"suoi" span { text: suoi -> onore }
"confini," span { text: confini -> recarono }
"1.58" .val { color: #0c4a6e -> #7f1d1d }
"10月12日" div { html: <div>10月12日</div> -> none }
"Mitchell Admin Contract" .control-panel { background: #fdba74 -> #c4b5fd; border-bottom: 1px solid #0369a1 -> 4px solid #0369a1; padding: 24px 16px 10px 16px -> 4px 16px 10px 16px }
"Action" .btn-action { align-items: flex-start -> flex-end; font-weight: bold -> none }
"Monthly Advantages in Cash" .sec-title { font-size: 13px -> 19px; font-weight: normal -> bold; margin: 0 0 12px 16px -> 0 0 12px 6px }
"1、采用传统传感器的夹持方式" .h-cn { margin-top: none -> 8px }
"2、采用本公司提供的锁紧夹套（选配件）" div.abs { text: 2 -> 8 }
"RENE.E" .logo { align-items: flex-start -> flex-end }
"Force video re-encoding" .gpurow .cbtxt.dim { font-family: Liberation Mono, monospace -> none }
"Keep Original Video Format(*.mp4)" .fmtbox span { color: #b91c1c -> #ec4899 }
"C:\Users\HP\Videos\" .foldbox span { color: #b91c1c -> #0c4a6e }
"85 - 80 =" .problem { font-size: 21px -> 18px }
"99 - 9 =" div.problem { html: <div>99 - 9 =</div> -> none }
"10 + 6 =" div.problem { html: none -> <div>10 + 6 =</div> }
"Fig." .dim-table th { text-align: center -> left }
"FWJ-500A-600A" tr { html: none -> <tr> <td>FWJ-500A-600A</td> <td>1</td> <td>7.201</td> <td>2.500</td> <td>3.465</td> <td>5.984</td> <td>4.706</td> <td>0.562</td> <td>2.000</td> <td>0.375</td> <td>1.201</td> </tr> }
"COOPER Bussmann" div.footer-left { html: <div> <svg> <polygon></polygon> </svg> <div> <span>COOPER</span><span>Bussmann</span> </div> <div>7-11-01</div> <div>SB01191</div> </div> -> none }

__________

# WHAT THE TASK REQUIRES
Which lines above include the word "flex"? Pick them out and copy them.

# EXERCISE OUTPUT
"Action" .btn-action { align-items: flex-start -> flex-end; font-weight: bold -> none }
"RENE.E" .logo { align-items: flex-start -> flex-end }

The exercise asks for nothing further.